Web interface edit records:
# # # # # # #

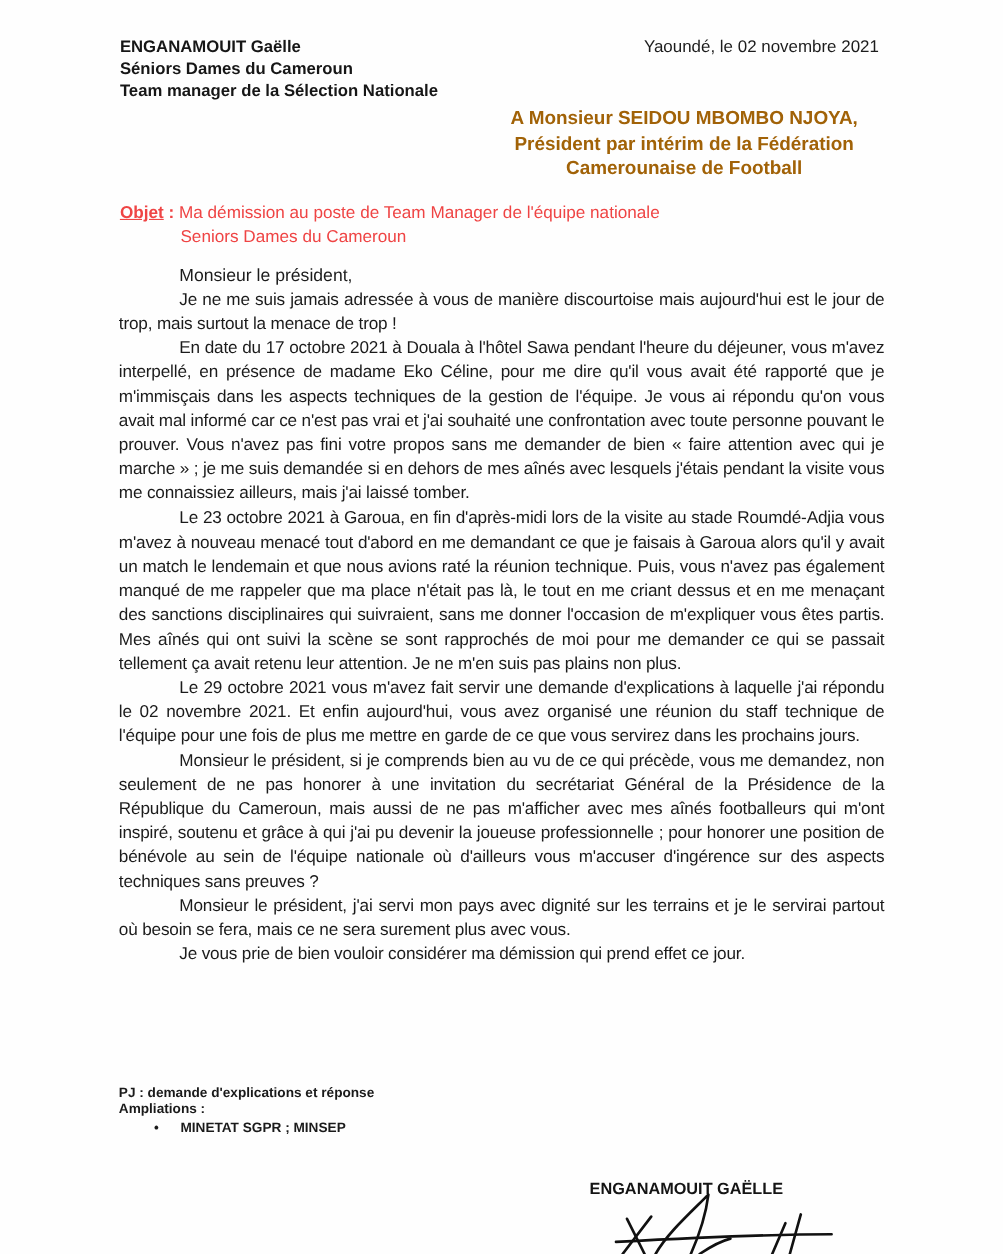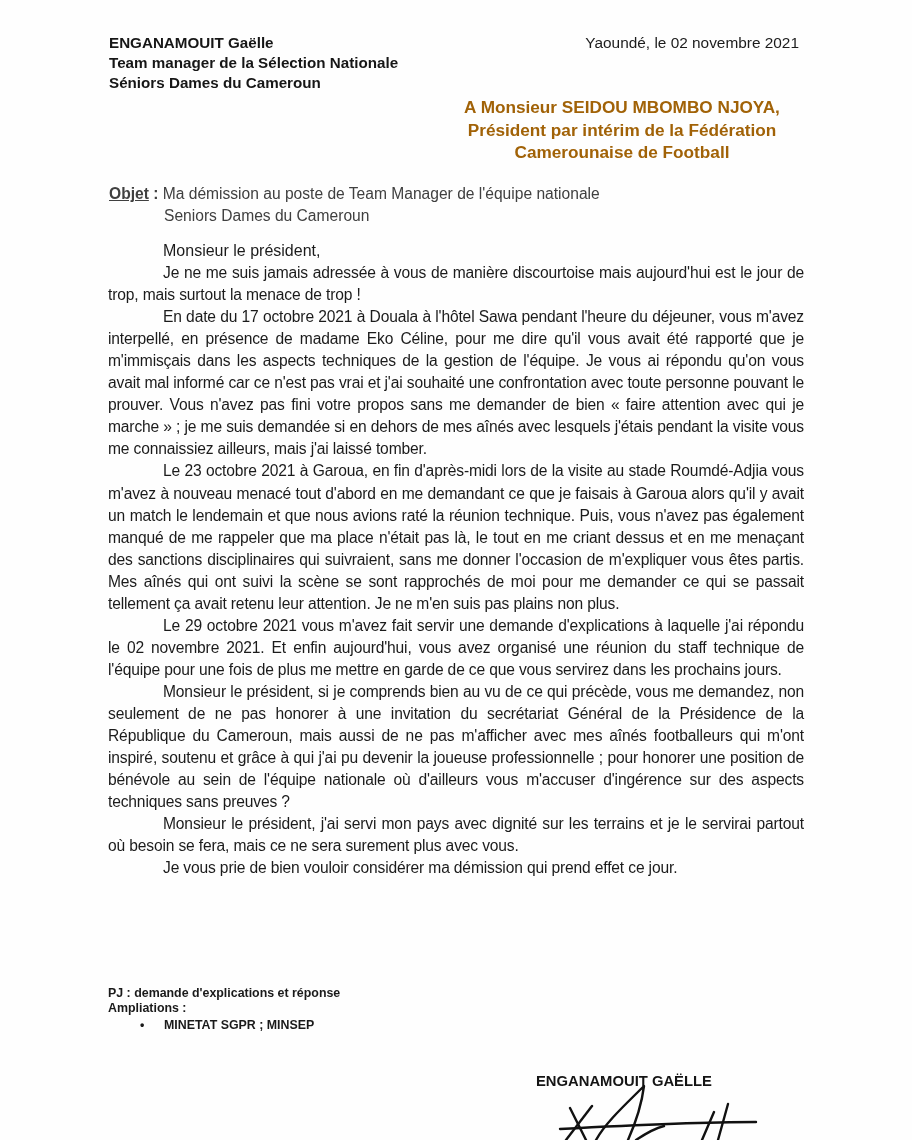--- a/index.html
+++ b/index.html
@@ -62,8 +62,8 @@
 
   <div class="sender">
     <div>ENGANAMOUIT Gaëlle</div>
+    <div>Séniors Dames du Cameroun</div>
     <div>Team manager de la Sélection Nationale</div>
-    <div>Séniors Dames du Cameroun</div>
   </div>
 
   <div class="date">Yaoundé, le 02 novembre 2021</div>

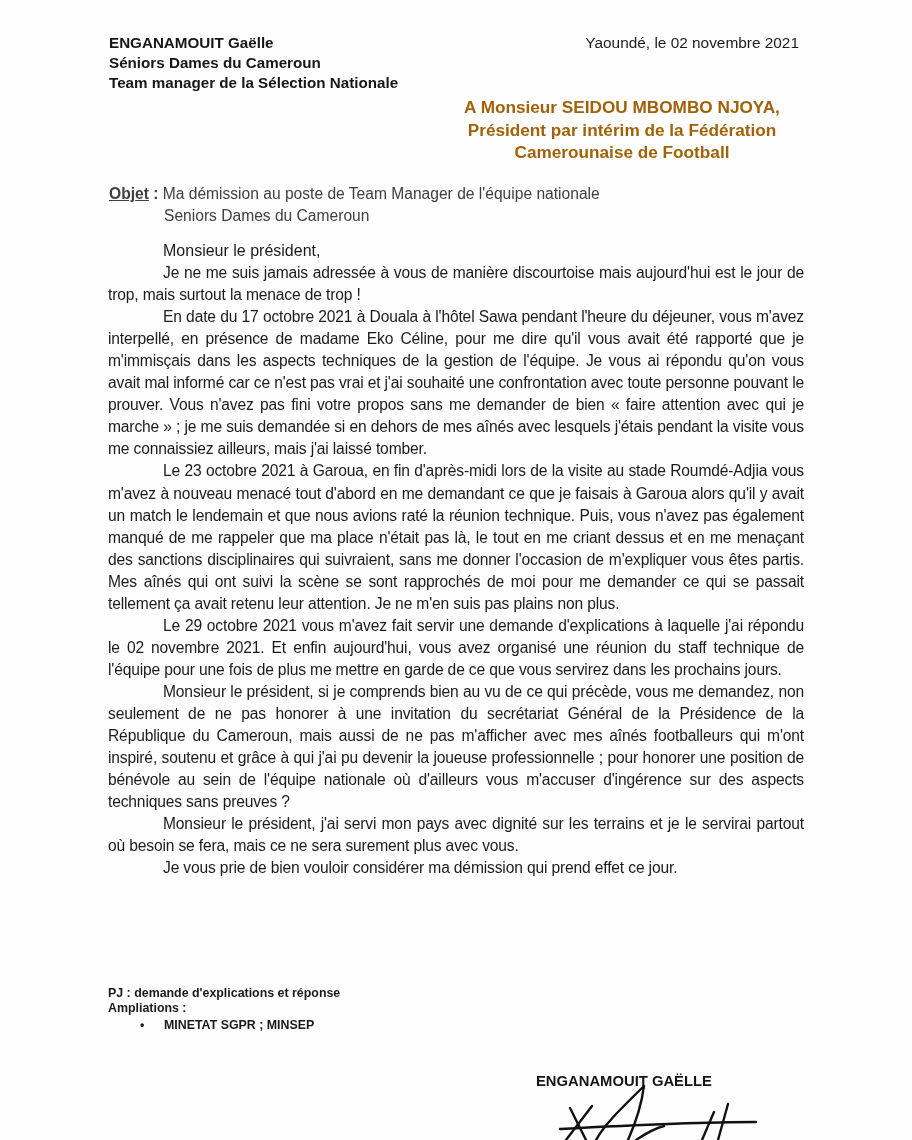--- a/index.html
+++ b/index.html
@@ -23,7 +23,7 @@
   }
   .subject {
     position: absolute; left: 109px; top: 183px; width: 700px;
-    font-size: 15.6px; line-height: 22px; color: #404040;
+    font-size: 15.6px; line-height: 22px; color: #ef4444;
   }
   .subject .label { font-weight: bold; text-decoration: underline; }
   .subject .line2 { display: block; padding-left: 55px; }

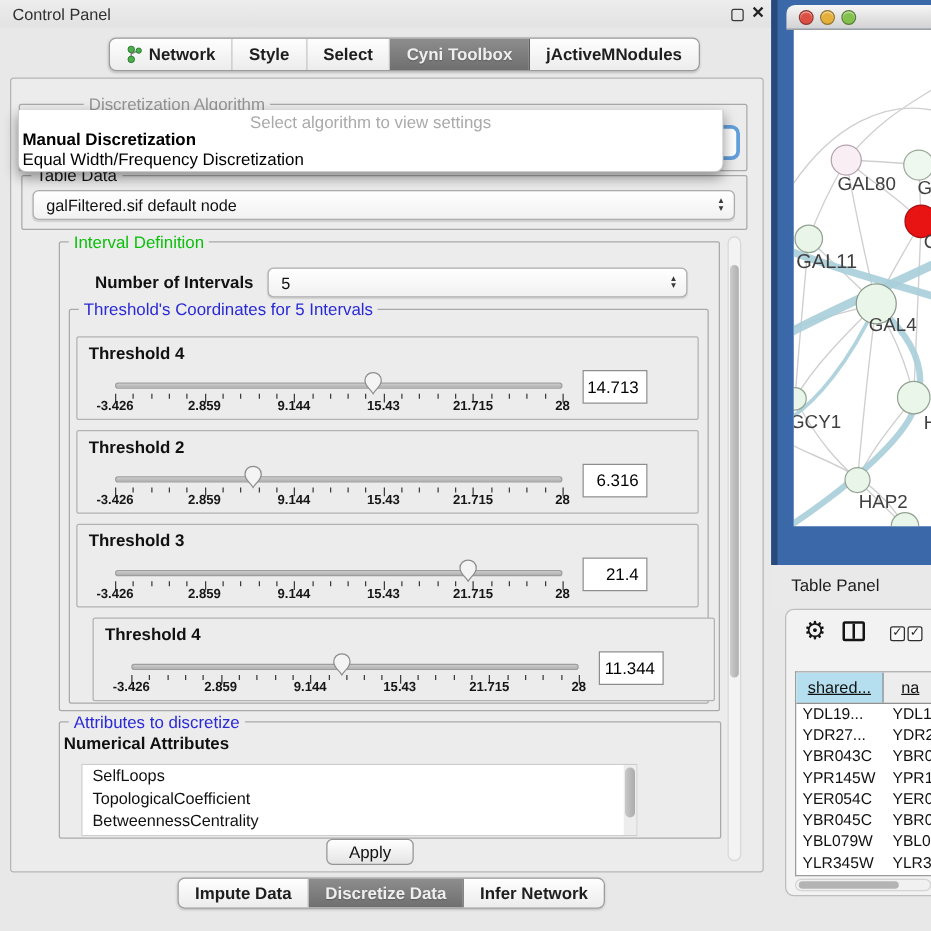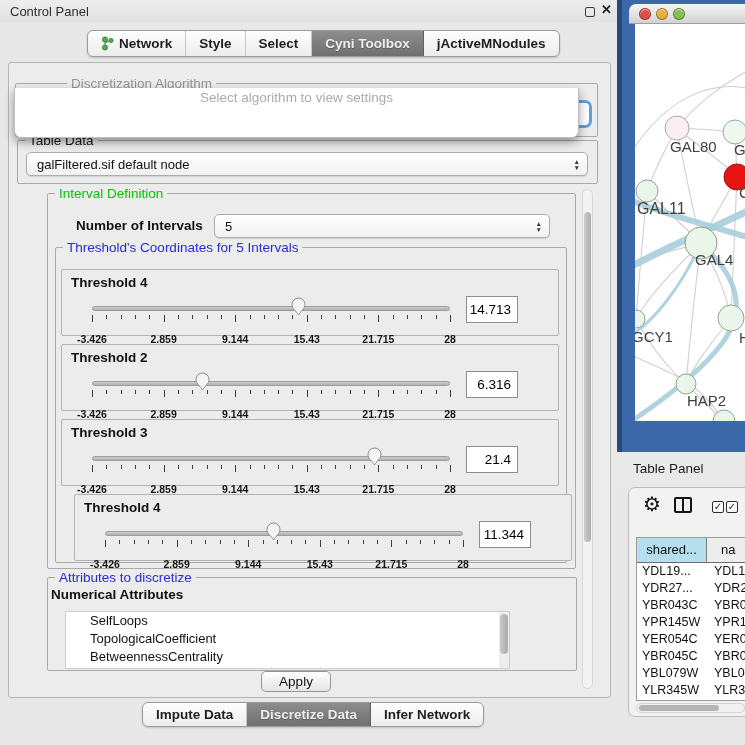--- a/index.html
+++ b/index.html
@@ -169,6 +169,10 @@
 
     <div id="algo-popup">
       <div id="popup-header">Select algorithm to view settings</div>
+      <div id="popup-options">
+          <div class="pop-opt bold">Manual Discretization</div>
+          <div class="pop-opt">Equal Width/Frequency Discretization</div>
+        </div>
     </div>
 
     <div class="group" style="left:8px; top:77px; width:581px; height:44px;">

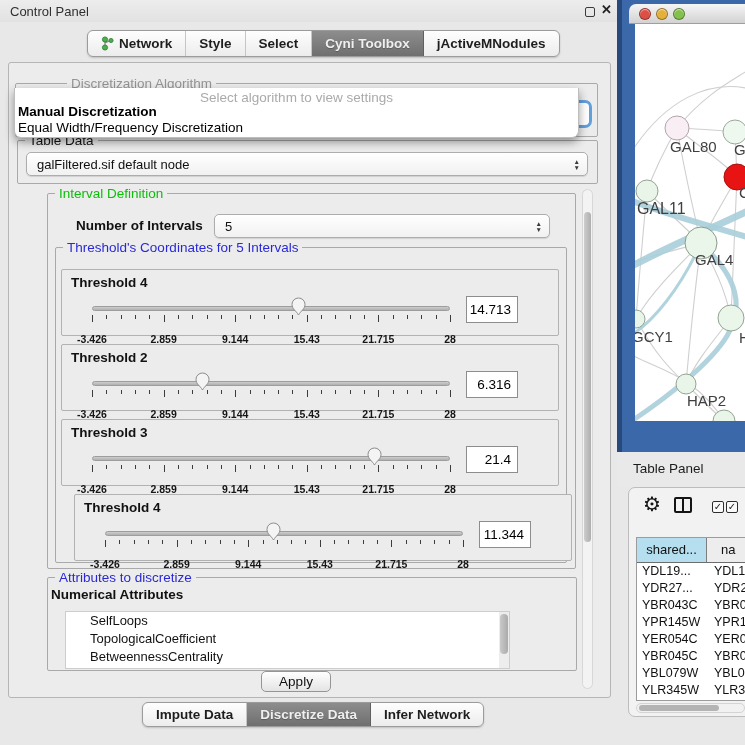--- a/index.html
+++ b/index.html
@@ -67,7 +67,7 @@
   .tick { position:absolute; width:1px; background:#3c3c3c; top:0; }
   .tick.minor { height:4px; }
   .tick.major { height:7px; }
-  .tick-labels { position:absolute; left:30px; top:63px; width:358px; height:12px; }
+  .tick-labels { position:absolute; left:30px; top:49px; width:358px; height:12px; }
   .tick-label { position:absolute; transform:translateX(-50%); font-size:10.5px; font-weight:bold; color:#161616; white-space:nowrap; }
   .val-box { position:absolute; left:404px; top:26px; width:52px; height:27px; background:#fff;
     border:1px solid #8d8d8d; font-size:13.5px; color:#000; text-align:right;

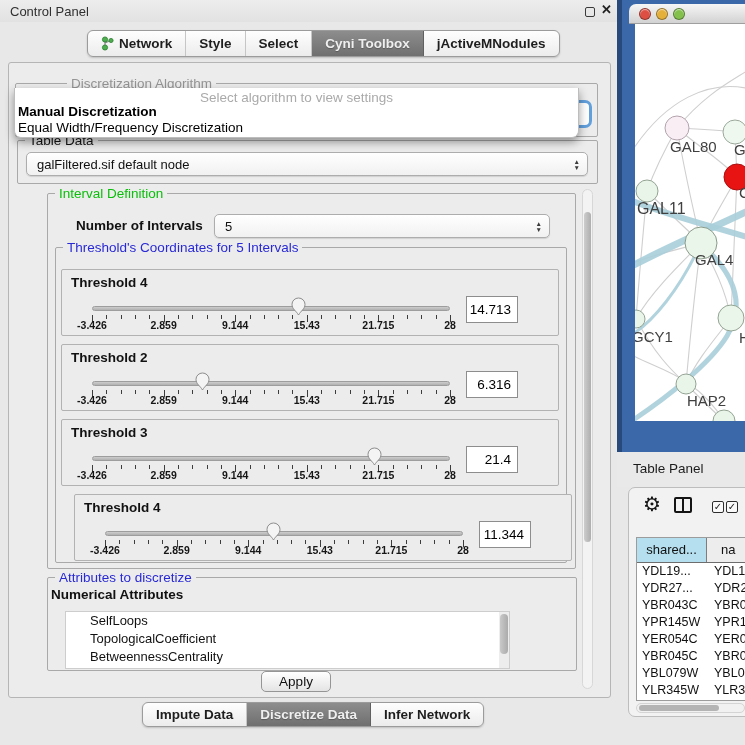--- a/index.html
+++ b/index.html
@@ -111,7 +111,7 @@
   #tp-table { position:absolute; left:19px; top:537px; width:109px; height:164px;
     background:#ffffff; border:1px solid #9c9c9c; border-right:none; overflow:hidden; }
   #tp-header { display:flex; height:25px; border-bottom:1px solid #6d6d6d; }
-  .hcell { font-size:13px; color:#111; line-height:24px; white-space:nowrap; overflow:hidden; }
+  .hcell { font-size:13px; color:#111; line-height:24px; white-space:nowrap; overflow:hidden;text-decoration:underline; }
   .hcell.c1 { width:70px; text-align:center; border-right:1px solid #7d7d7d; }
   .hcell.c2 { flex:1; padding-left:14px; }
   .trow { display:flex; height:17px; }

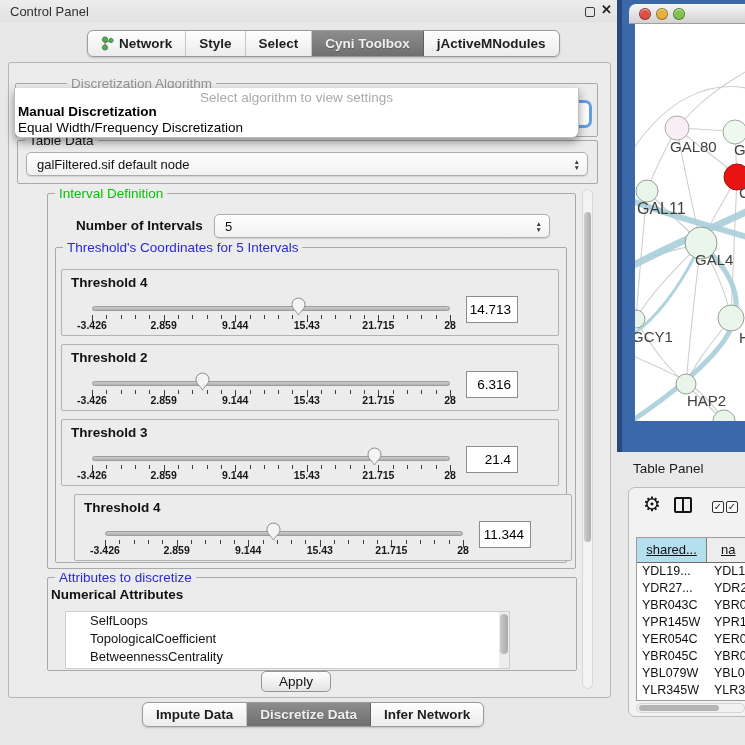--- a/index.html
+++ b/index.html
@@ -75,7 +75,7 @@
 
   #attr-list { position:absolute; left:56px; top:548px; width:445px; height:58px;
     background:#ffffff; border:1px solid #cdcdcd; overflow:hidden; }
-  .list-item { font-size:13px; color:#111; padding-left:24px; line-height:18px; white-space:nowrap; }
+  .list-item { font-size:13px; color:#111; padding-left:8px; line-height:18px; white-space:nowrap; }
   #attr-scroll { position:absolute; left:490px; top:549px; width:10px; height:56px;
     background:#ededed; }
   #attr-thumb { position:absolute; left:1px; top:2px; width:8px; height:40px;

# # # # # # #

**What you need to do**
Apart from the pictures, every line above must be repeated exactly.

**Response**
--- a/index.html
+++ b/index.html
@@ -62,8 +62,8 @@
 
   <div class="sender">
     <div>ENGANAMOUIT Gaëlle</div>
+    <div>Séniors Dames du Cameroun</div>
     <div>Team manager de la Sélection Nationale</div>
-    <div>Séniors Dames du Cameroun</div>
   </div>
 
   <div class="date">Yaoundé, le 02 novembre 2021</div>

--- a/index.html
+++ b/index.html
@@ -23,7 +23,7 @@
   }
   .subject {
     position: absolute; left: 109px; top: 183px; width: 700px;
-    font-size: 15.6px; line-height: 22px; color: #404040;
+    font-size: 15.6px; line-height: 22px; color: #ef4444;
   }
   .subject .label { font-weight: bold; text-decoration: underline; }
   .subject .line2 { display: block; padding-left: 55px; }

--- a/index.html
+++ b/index.html
@@ -169,6 +169,10 @@
 
     <div id="algo-popup">
       <div id="popup-header">Select algorithm to view settings</div>
+      <div id="popup-options">
+          <div class="pop-opt bold">Manual Discretization</div>
+          <div class="pop-opt">Equal Width/Frequency Discretization</div>
+        </div>
     </div>
 
     <div class="group" style="left:8px; top:77px; width:581px; height:44px;">

--- a/index.html
+++ b/index.html
@@ -67,7 +67,7 @@
   .tick { position:absolute; width:1px; background:#3c3c3c; top:0; }
   .tick.minor { height:4px; }
   .tick.major { height:7px; }
-  .tick-labels { position:absolute; left:30px; top:63px; width:358px; height:12px; }
+  .tick-labels { position:absolute; left:30px; top:49px; width:358px; height:12px; }
   .tick-label { position:absolute; transform:translateX(-50%); font-size:10.5px; font-weight:bold; color:#161616; white-space:nowrap; }
   .val-box { position:absolute; left:404px; top:26px; width:52px; height:27px; background:#fff;
     border:1px solid #8d8d8d; font-size:13.5px; color:#000; text-align:right;

--- a/index.html
+++ b/index.html
@@ -111,7 +111,7 @@
   #tp-table { position:absolute; left:19px; top:537px; width:109px; height:164px;
     background:#ffffff; border:1px solid #9c9c9c; border-right:none; overflow:hidden; }
   #tp-header { display:flex; height:25px; border-bottom:1px solid #6d6d6d; }
-  .hcell { font-size:13px; color:#111; line-height:24px; white-space:nowrap; overflow:hidden; }
+  .hcell { font-size:13px; color:#111; line-height:24px; white-space:nowrap; overflow:hidden;text-decoration:underline; }
   .hcell.c1 { width:70px; text-align:center; border-right:1px solid #7d7d7d; }
   .hcell.c2 { flex:1; padding-left:14px; }
   .trow { display:flex; height:17px; }

--- a/index.html
+++ b/index.html
@@ -75,7 +75,7 @@
 
   #attr-list { position:absolute; left:56px; top:548px; width:445px; height:58px;
     background:#ffffff; border:1px solid #cdcdcd; overflow:hidden; }
-  .list-item { font-size:13px; color:#111; padding-left:24px; line-height:18px; white-space:nowrap; }
+  .list-item { font-size:13px; color:#111; padding-left:8px; line-height:18px; white-space:nowrap; }
   #attr-scroll { position:absolute; left:490px; top:549px; width:10px; height:56px;
     background:#ededed; }
   #attr-thumb { position:absolute; left:1px; top:2px; width:8px; height:40px;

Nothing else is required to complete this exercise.